Tribune libre de l'Association des maires de La Réunion :

Ils demandent la suspension des loyers des commerçants à Bruno Le Maire


Publié / Actualisé
Monsieur le ministre, depuis le 11 février, les centres commerciaux de La Réunion, à l'instar de ceux établis en Hexagone, subissent les conséquences des fermetures administratives décidées par l'État afin de lutter contre la propagation de l'épidémie de Covid-19.
Monsieur le ministre, depuis le 11 février, les centres commerciaux de La Réunion, à l'instar de ceux établis en Hexagone, subissent les conséquences des fermetures administratives décidées par l'État afin de lutter contre la propagation de l'épidémie de Covid-19.

Dans notre département, trois bailleurs principaux se partagent les principales parts de marché des baux commerciaux : GBH (Groupe Bernard Hayot), groupe excellence de Thiaw Kim, et le groupe Mercialys basé à Saint-Etienne.

Suites aux décisions du président de la République, prises dès 2020, les deux premiers bailleurs ont décidé de suspendre les loyers et de proposer des échéanciers à leurs locataires, preuve s'il en est que le capitalisme social peut fonctionner, dès lors qu'il est basé sur des valeurs communes d'humanité, de développement du territoire, de création de richesses au bénéfice du plus grand nombre.

À La Réunion, ce partage des richesses permet le développement économique d'un territoire exigu mais performant en termes de croissance et le bien-être matériel d'une population en quête d'accès au progrès.

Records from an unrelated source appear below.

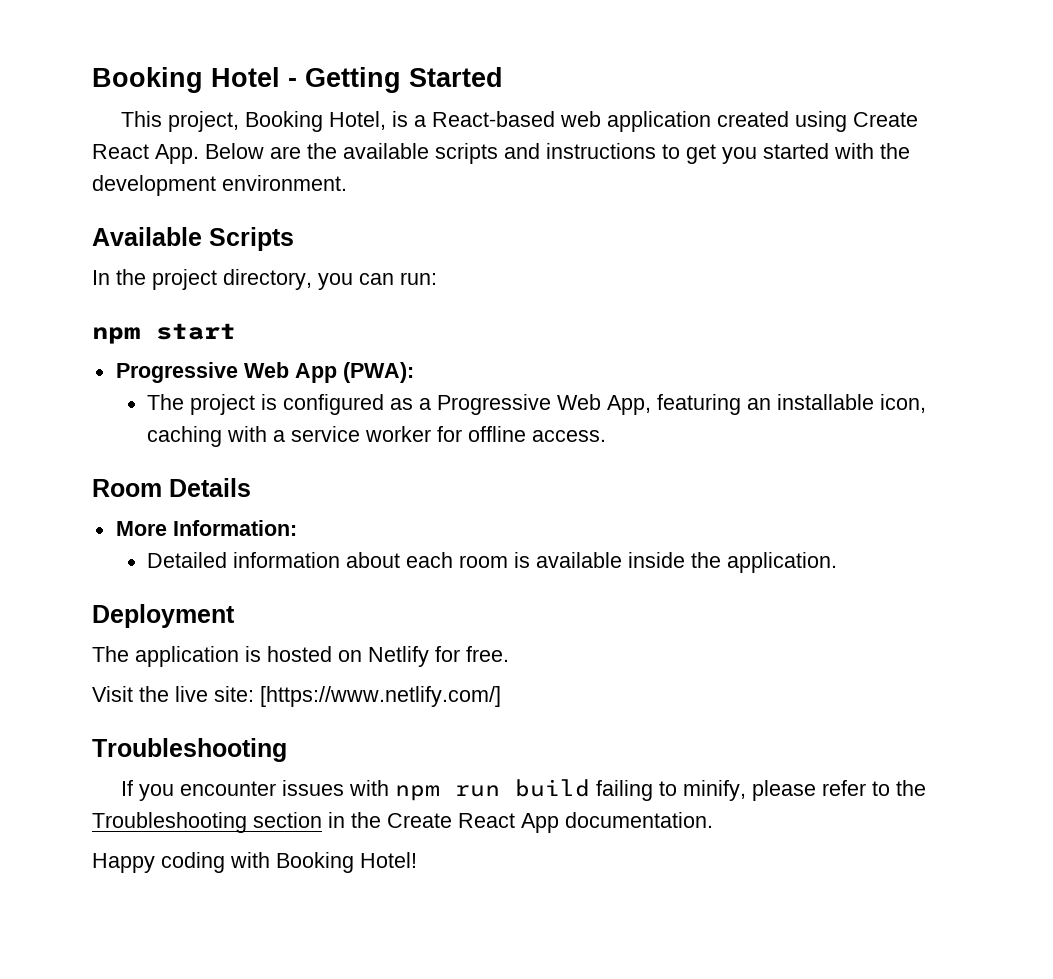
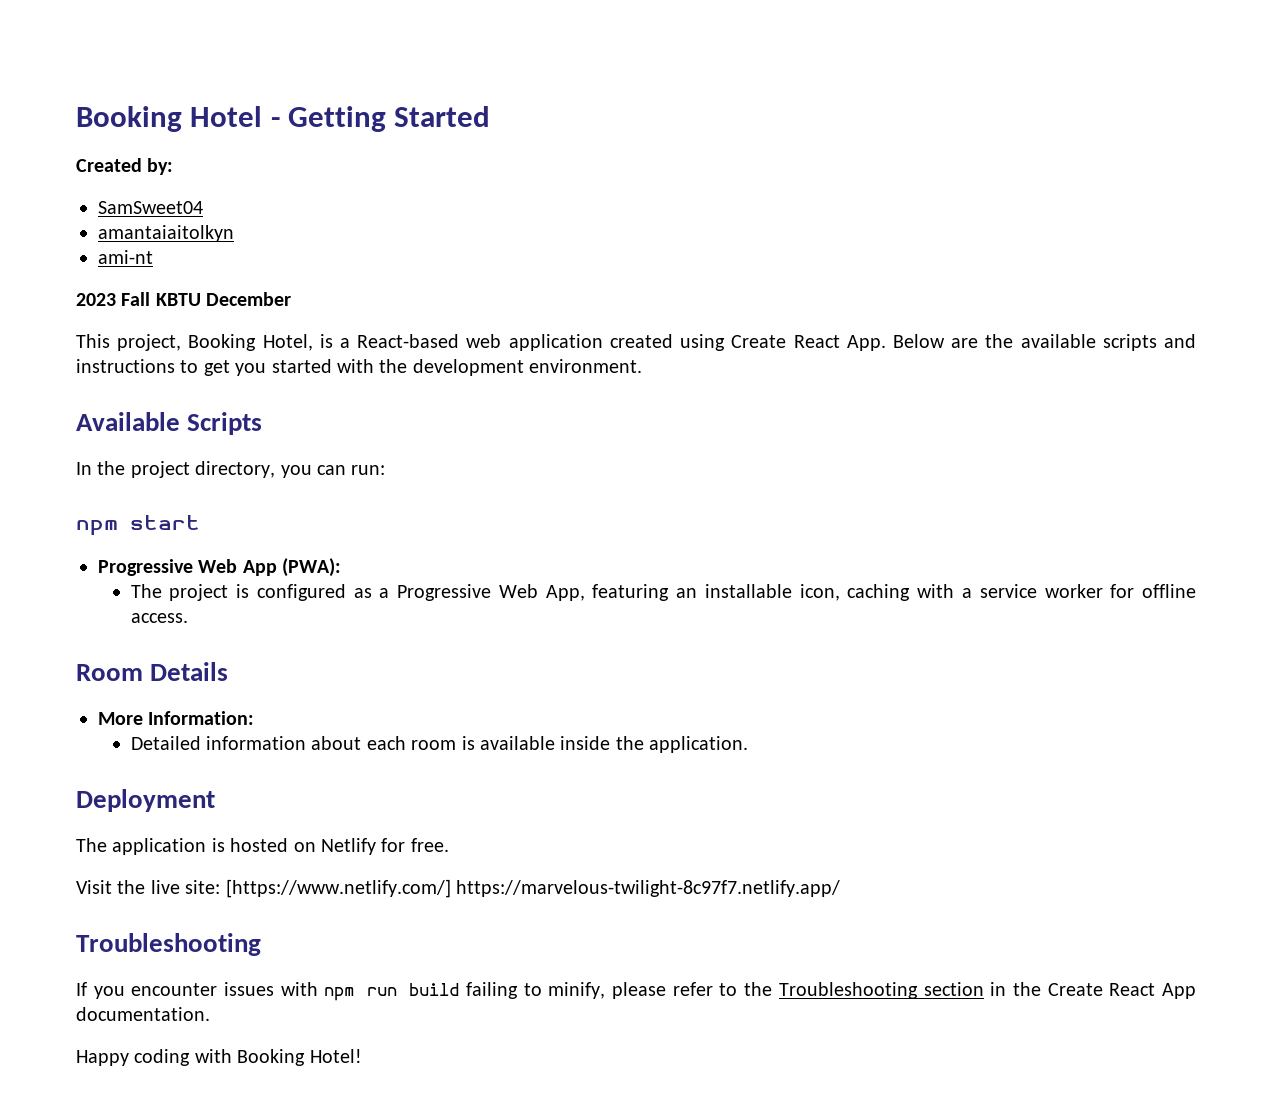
+ Created by:
+ SamSweet04
+ amantaiaitolkyn
+ ami-nt
+ 2023 Fall KBTU December
- Visit the live site: [https://www.netlify.com/]
+ Visit the live site: [https://www.netlify.com/] https://marvelous-twilight-8c97f7.netlify.app/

Dans le même temps, le groupe Mercialys, récemment installé sur le marché réunionnais a opposé une fin de non-recevoir au groupement de commerçants avec lequel il travaille et privilégie la négociation de gré à gré.

Nul besoin d'être grand clerc pour considérer cet état de fait (la négociation de gré à gré) comme un abus de position dominante ; situation rigoureusement interdite dans la pratique par la législation européenne. En ces temps implacables pour tout un chacun, dans lequel personne n'est épargné, je considère que les règles de la main invisible du marché ne sauraient s'appliquer et que seule doit prévaloir l'union sacrée.

À La Réunion, ces 400 enseignes qui ont subi les fermetures, ont dû mettre au chômage partiel 2500 collaborateurs. Ce sont autant d'humanités et de souffrances qui viennent s'ajouter à une situation au bord de l'implosion sociale.

Nous sommes dans une situation très exceptionnelle. Des mesures très exceptionnelles s'imposent.

Aussi, j'en appelle à votre sagesse et votre autorité morale et politique, afin d'engager une discussion à votre niveau auprès des dirigeants du groupe Mercialys, pour que ceux-ci, à l'instar des autres bailleurs, suspendent le paiement des loyers, sans condition, jusqu'au rétablissement de la situation et la fin des négociations que vous menez actuellement auprès de Bruxelles.

Je prends soin, Monsieur le ministre de préciser que nos commerçants demandent une suspension des loyers, et non pas une annulation, car une des valeurs portées par ces entreprises familiales c'est l'honneur. Honorer ses dettes vis-à-vis de ses créanciers à condition que les moyens soient accordés pour le faire. Je suggère donc la mise en place dès à présent d'un protocole d'accord de suspension des loyers au moyen d'un table ronde placée sous l'autorité de l'État, réunissant tous les bailleurs sans exception et les commerçants locataires.

Bien évidemment, toute autre forme d'intervention de l'État qui aille dans le sens d'un règlement amiable et d'un partenariat à somme positive est la bienvenue. Comptant sur votre sens du progrès social et économique, je vous prie d'agréer, Monsieur le ministre, l'expression de ma très haute considération.